# Work instruction
In your copy, include every line of the listing below exactly but none of the pictures.

# Input data

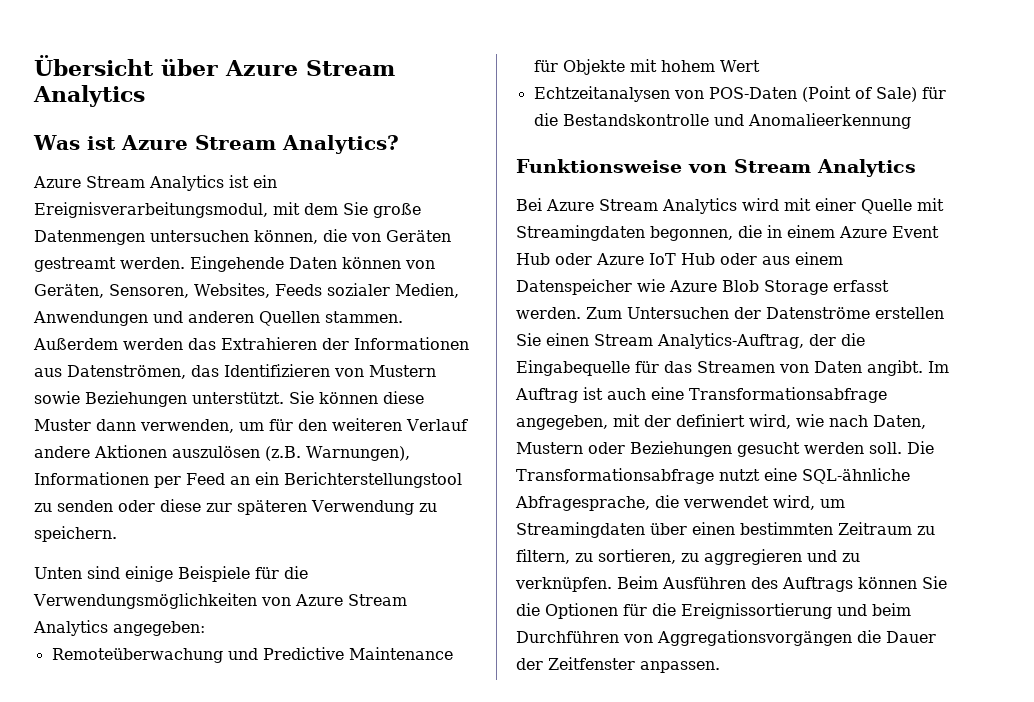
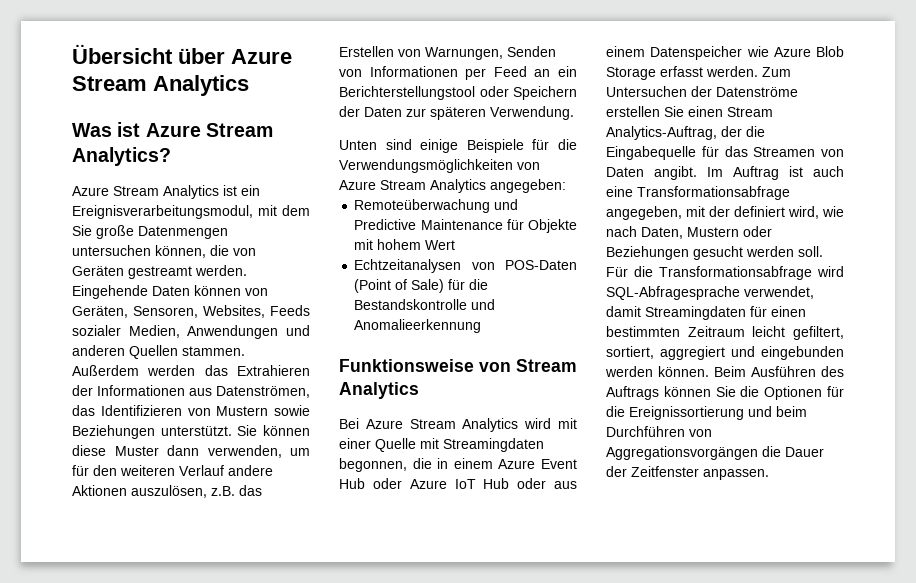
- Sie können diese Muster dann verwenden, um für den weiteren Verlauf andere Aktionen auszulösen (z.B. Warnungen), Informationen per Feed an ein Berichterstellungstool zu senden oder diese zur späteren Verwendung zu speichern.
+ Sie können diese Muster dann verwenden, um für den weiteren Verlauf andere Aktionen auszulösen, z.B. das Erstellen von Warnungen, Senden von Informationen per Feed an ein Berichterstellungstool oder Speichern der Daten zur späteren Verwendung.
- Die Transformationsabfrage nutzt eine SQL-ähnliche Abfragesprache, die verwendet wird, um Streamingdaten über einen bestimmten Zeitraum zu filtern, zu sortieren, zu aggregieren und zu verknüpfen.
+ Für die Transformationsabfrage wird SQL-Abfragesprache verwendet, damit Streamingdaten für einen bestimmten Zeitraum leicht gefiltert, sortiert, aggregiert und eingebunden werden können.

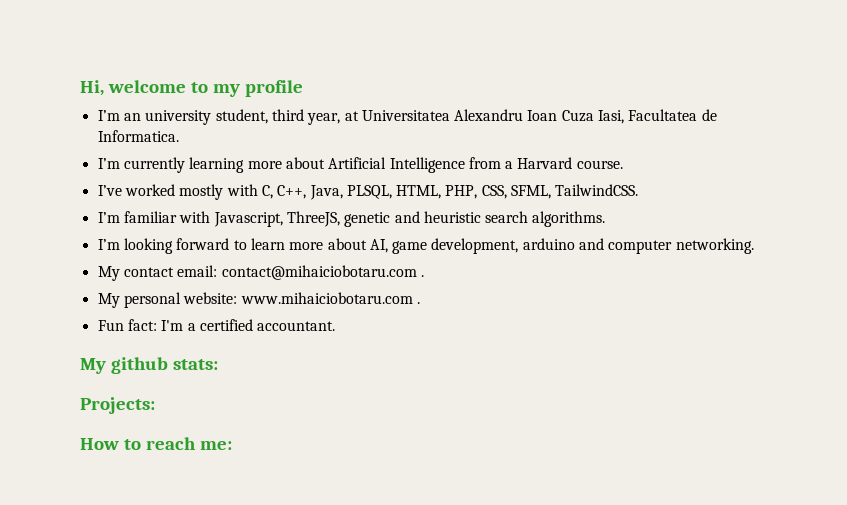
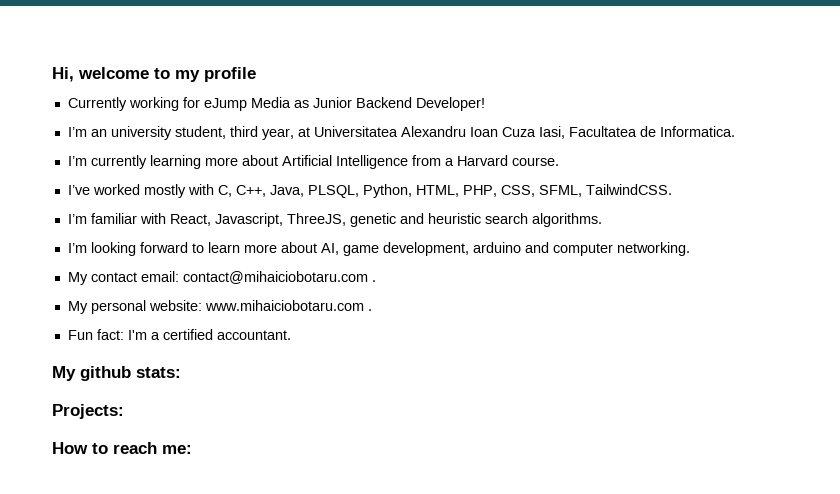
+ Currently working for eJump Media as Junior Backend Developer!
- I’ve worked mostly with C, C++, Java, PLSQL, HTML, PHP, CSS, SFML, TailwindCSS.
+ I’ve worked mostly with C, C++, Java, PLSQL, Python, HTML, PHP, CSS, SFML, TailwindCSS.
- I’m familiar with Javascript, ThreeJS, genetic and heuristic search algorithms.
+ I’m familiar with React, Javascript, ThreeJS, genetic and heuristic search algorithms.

# Your response
- Sie können diese Muster dann verwenden, um für den weiteren Verlauf andere Aktionen auszulösen (z.B. Warnungen), Informationen per Feed an ein Berichterstellungstool zu senden oder diese zur späteren Verwendung zu speichern.
+ Sie können diese Muster dann verwenden, um für den weiteren Verlauf andere Aktionen auszulösen, z.B. das Erstellen von Warnungen, Senden von Informationen per Feed an ein Berichterstellungstool oder Speichern der Daten zur späteren Verwendung.
- Die Transformationsabfrage nutzt eine SQL-ähnliche Abfragesprache, die verwendet wird, um Streamingdaten über einen bestimmten Zeitraum zu filtern, zu sortieren, zu aggregieren und zu verknüpfen.
+ Für die Transformationsabfrage wird SQL-Abfragesprache verwendet, damit Streamingdaten für einen bestimmten Zeitraum leicht gefiltert, sortiert, aggregiert und eingebunden werden können.

+ Currently working for eJump Media as Junior Backend Developer!
- I’ve worked mostly with C, C++, Java, PLSQL, HTML, PHP, CSS, SFML, TailwindCSS.
+ I’ve worked mostly with C, C++, Java, PLSQL, Python, HTML, PHP, CSS, SFML, TailwindCSS.
- I’m familiar with Javascript, ThreeJS, genetic and heuristic search algorithms.
+ I’m familiar with React, Javascript, ThreeJS, genetic and heuristic search algorithms.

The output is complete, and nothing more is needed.